熱血拳闘手

解説

「乗合馬車」以来プログラム・ピクチュアに主演するのみで余り振わなかったリチャード・バーセルメス氏が久々で主演した特作映画で、原作はルパート・ヒューズ氏が執筆し、アデラ・ロジャース・セントジョン女史が修訂。ウイニフレッド・ダン女史が脚色したものを「想い叶いって」「地下鉄サディー」等と同じくアルフレッド・サンテル氏が監督した。バーセルメス氏の相手役はモリー・オデイ嬢が抜擢されて勤め、アーサー・ストーン氏、ロウフォード・デイヴィッドソン氏、マシュー・ベッツ氏等が助演している。

1927年製作/アメリカ
原題:The Patent Leather Kid

ストーリー

一九一七年欧洲大戦の酣わなる時、アメリカでは参戦不参戦の議論に暄しかった。その頃ニューヨークイースト・サイドに、お酒落なところから本名よりも「専売革キッド」の綽名で通っている軽量ボクシングのチャンピォンがいた。お酒落のせいかキッドは人気が無かったが試合には敗けることはなかった。シャーキーを倒した夜彼はボントン・カフェの踊子カーリーと愛し合う仲となった。アメリカは遂に参戦し、国を挙げて戦争熱に浮かされた。しかしキッドには商売のボクシングが戦争よりも大事だった。ボクシング場で常に罵詈を沿びている彼には同胞愛とか愛国心とかを感ずる余裕がなかった。彼はアメリカ々旗に対してすら脱帽しようともしなかった。
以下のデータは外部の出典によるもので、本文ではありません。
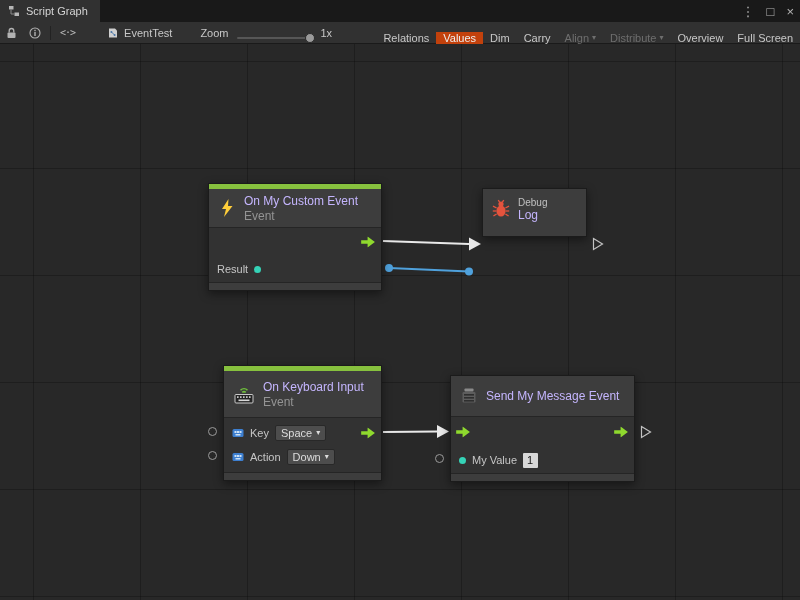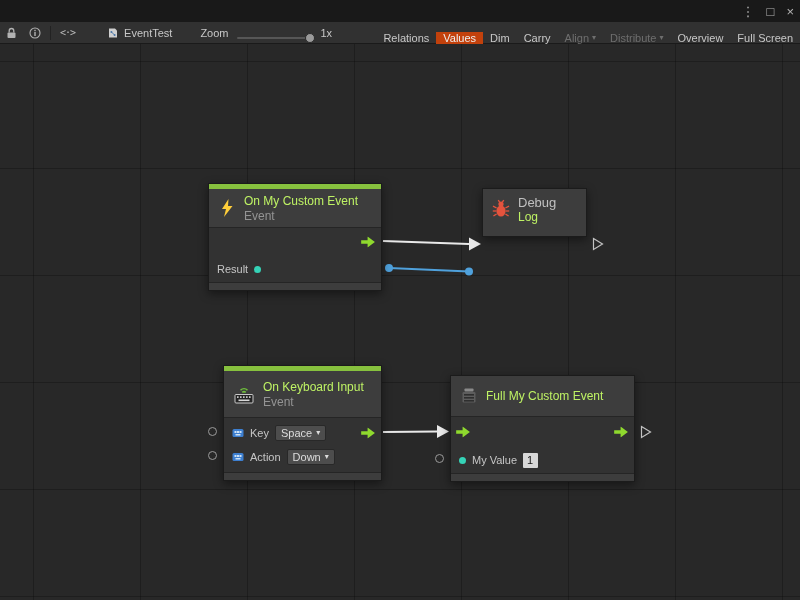"Script Graph" div.tab { html: none -> <div> <svg> <rect></rect> <rect></rect> <path></path> </svg> <span>Script Graph</span> </div> }
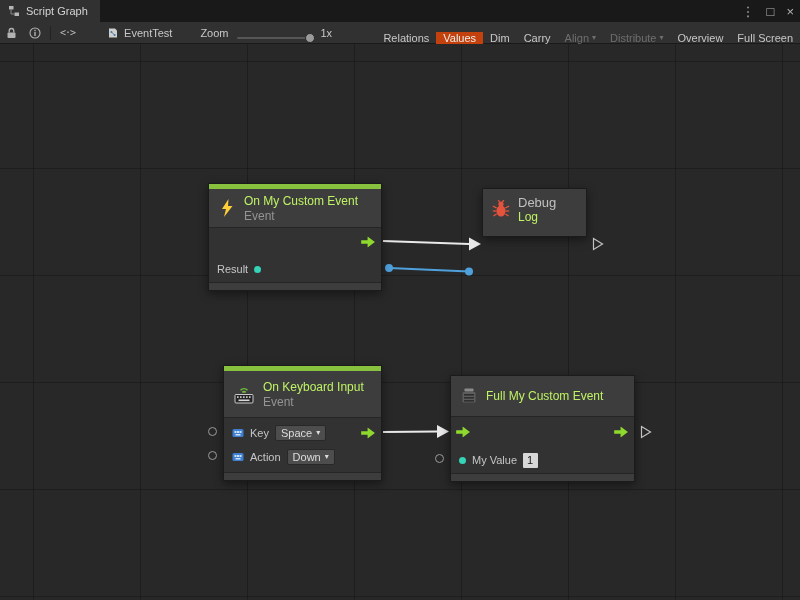"On My Custom Event" .ntitle { color: #bef264 -> #c4b5fd }
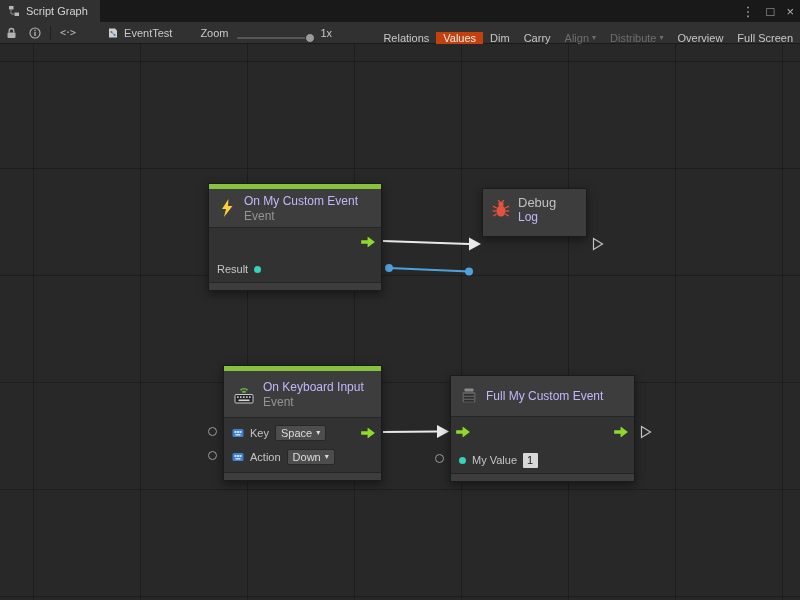"Debug" .nsur { font-size: 13px -> 10px }
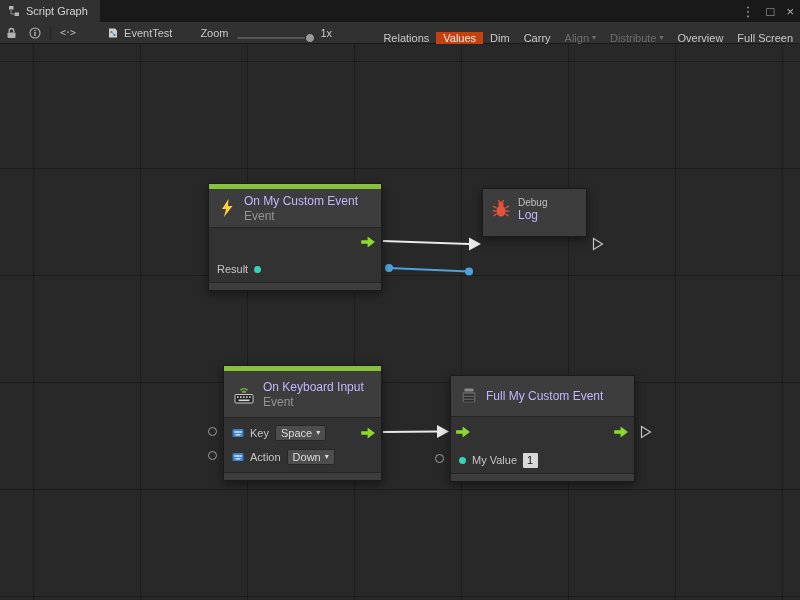"Full My Custom Event" div.ntitle { text: Full My Custom -> Send My Message }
愛国心の強いカーリーは愛人のこの態度に裏切られたような寂しさを覚え、遂に愛人が出征することを念じ、自ら先んじて出征兵慰問のためフランスの戦地へダンサーとして赴いた。またキッドの無二の親友パフィーも、黒人のモラッセスもアメリカのために起った。キッドはこの数日来、アメリカ々歌に耳を傾けては不思議な興奮を覚えずにはいられなくなっていた際であり、義勇募兵の勧告書を手にするや彼も遂に応募した。そしてパフィーと共にフランスに送られ、YMCAのホールでダンスをしているカーリーにめぐり逢ったが、キッドは嫉妬心から彼女を誤解して了った。その夜総攻撃の命は下った。キッドは戦争が恐しかった。彼は味方のタンクの蔭に隠れるようにして進んだ。しかし親友パフィーが敵弾に仆れた時彼の血は湧き立った。奮起したキッドは偉動をたてたが重傷を負って昏倒した。野戦病院ではカーリーも看護婦として働いていた。そして瀕死の重傷兵となって運込まれたキッドの身体に彼女は泣伏した。狂人のような彼女の嘆願に医師は無役と知りつつ施術した。しかしカーリーの愛はキッドに生命を与え、不自由なキッドの手足も自由になった。